Layout of modules run in parallel

Each module will be controlled basically by four parameters: (1) the rate of oxygen /air injected, (2) the water/oxygen ratio, (3) the reactor counter-pressure and (4) the position of the injection point in the in-seam section of the deviated injection well.

  1. The rate of oxygen injected. The oxygen rate is controlling principally the gasification rate and the power developed underground. Experiences of previous UCG trials indicate that approx. 1.5 to 2 MW are developed underground for 100 m3 (STP) of oxygen injected per hour (or 143 kg/h) and approx. 2 to 3 kg of coal are gasified per kg of oxygen injected.
  2. The water/oxygen ratio. By controlling the water/oxygen ratio, the gasification efficiency can be optimized. In practice, the action from surface on this parameter is limited due to the fact that an important part of water may come from the underground system. Depending on the importance of the underground water influx and the coal moisture, the variation of the water injected from surface will more or less control the gasification efficiency. Experience has shown that the optimum is ranging from 2 to 3 (ratio of the total water reacting underground to the oxygen injected).

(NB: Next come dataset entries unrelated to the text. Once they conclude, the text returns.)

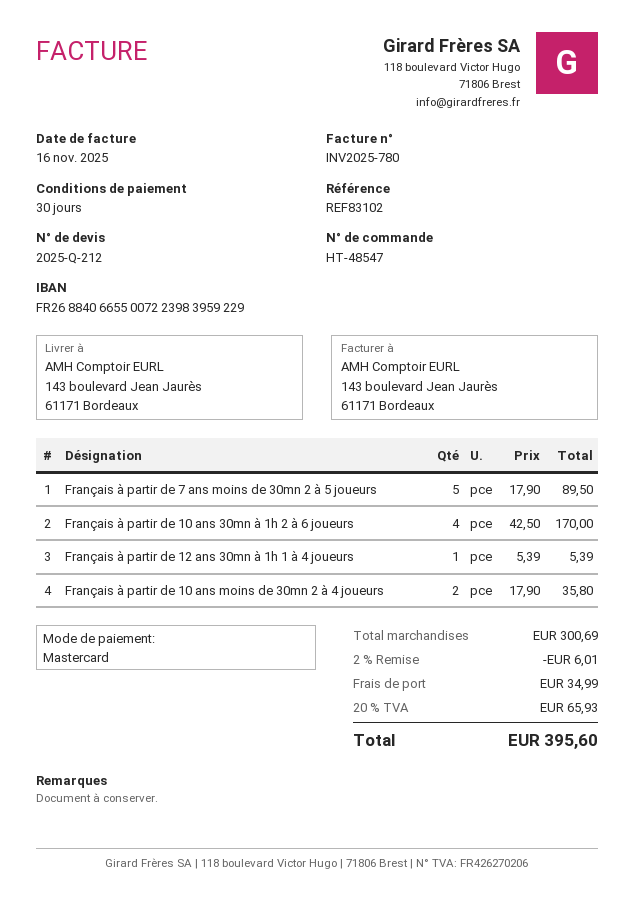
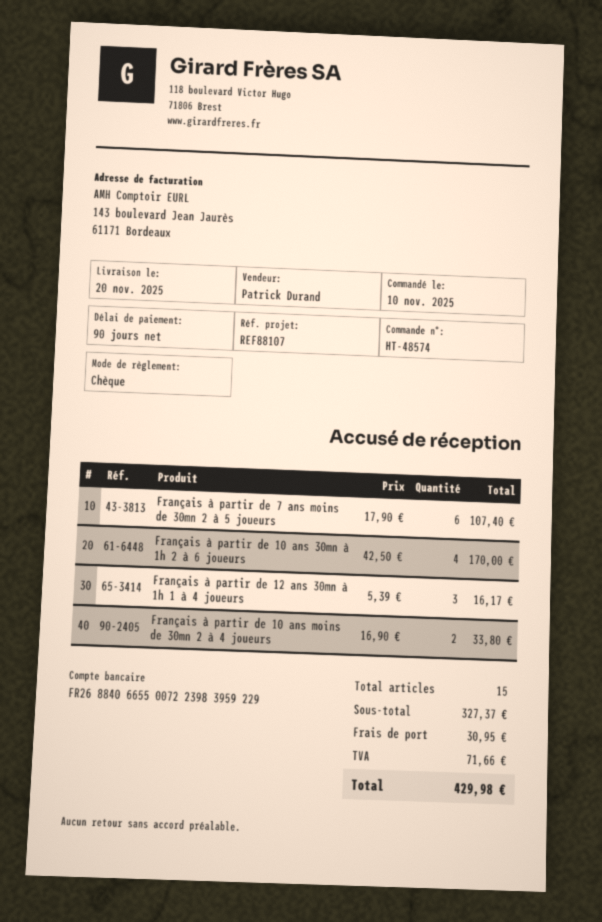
order number: HT-48547 -> HT-48574
payment terms: 30 days -> 90 days
reference: REF83102 -> REF88107
payment method: Mastercard -> cheque
Français à partir de 7 ans moins de 30mn 2 à 5 joueurs: 5 x 17.90 = 89.50 -> 6 x 17.90 = 107.40
Français à partir de 12 ans 30mn à 1h 1 à 4 joueurs: 1 x 5.39 = 5.39 -> 3 x 5.39 = 16.17
Français à partir de 10 ans moins de 30mn 2 à 4 joueurs: 2 x 17.90 = 35.80 -> 2 x 16.90 = 33.80
subtotal: 300.69 -> 327.37
discount: 2% = 6.01 -> none
shipping: 34.99 -> 30.95
tax: 65.93 -> 71.66
total: 395.60 -> 429.98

  3. The reactor counter-pressure. The control of the reactor counter-pressure is very important in UCG. The reason is that the underground reactor is opened to the underground system. The pressure of the underground reactor will control indirectly (i) the free water influx coming from the underground system and (ii) the gas losses to the underground system. To minimize contamination to the underground system, the counter-pressure of the underground reactor will be controlled significantly less than the average water pressure existing in the underground system (surrounding strata of the underground reactor), creating all the time a positive pressure gradient towards each gasifying module. The counter-pressure of the underground reactor is controlled from the production wellhead.
  4. The position of the injection point. During underground reactor growth, efficiency of gasification will decrease in function of two main factors:
    • The increased distance from injection point to gasification zones (coal faces).
    • The increased contact surface between underground reactor and surrounding strata (increase of heat losses and free water influx).
    To optimize efficiency, CRIP manoeuvres will be realized along the in-seam section of the deviated injection well.